NAME
Archive::BagIt - The main module to handle bags.
VERSION
version 0.072
NAME
Achive::BagIt - The main module to handle Bags
SOURCE
The original development version was on github at http://github.com/rjeschmi/Archive-BagIt and may be cloned from there.
The actual development version is available at https://art1pirat.spdns.org/art1/Archive-BagIt
Conformance to RFC8493
The module should fulfill the RFC requirements, with following limitations:
- only encoding UTF-8 is supported
- version 0.97 or 1.0 allowed
- version 0.97 requires tag-/manifest-files with md5-fixity
- version 1.0 requires tag-/manifest-files with sha512-fixity
- BOM is not supported
- Carriage Return in bagit-files are not allowed
- fetch.txt is unsupported
At the moment only filepaths in linux-style are supported.

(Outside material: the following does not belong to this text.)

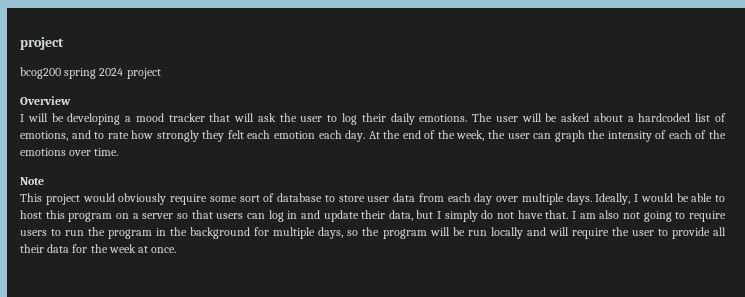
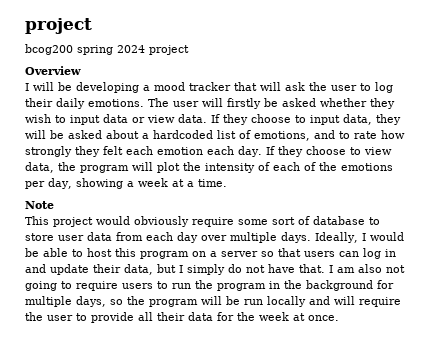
- The user will be asked about a hardcoded list of emotions, and to rate how strongly they felt each emotion each day.
+ The user will firstly be asked whether they wish to input data or view data. If they choose to input data, they will be asked about a hardcoded list of emotions, and to rate how strongly they felt each emotion each day.
- At the end of the week, the user can graph the intensity of each of the emotions over time.
+ If they choose to view data, the program will plot the intensity of each of the emotions per day, showing a week at a time.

To get an more detailled overview, see the testsuite under t/verify_bag.t and corresponding test bags from the BagIt conformance testsuite of Library of Congress under bagit_conformance_suite/.
See https://datatracker.ietf.org/doc/rfc8493/?include_text=1 for details.
TODO
FAQ
How to access the manifest-entries directly?
Try this:
foreach my $algorithm ( keys %{ $self->manifests }) {
my $entries_ref = $self->manifests->{$algorithm}->manifest_entries();
# $entries_ref returns a hashref of form:
# $entries_ref->{$algorithm}->{$file} = $digest;
}
Similar for tagmanifests
How fast is Archive::BagIt::Fast
?
It depends. On my system with SSD and a 38MB bag with 48 payload files the results for verify_bag()
are:
Rate Base Fast
Base 102% -- -10%
Fast 125% 11% --
On network filesystem (CIFS, 1Gb) with same Bag:
Rate Fast Base
Fast 2.20/s -- -11%
Base 2.48/s 13% --
But you should measure which variant is best for you. In general the default Archive::BagIt
is fast enough.
How to update an old bag of version v0.97 to v1.0?
You could try this:
use Archive::BagIt;
my $bag=Archive::BagIt->new( $my_old_bag_filepath );
$bag->load();
$bag->store();
How to create UTF-8 based paths under MS Windows?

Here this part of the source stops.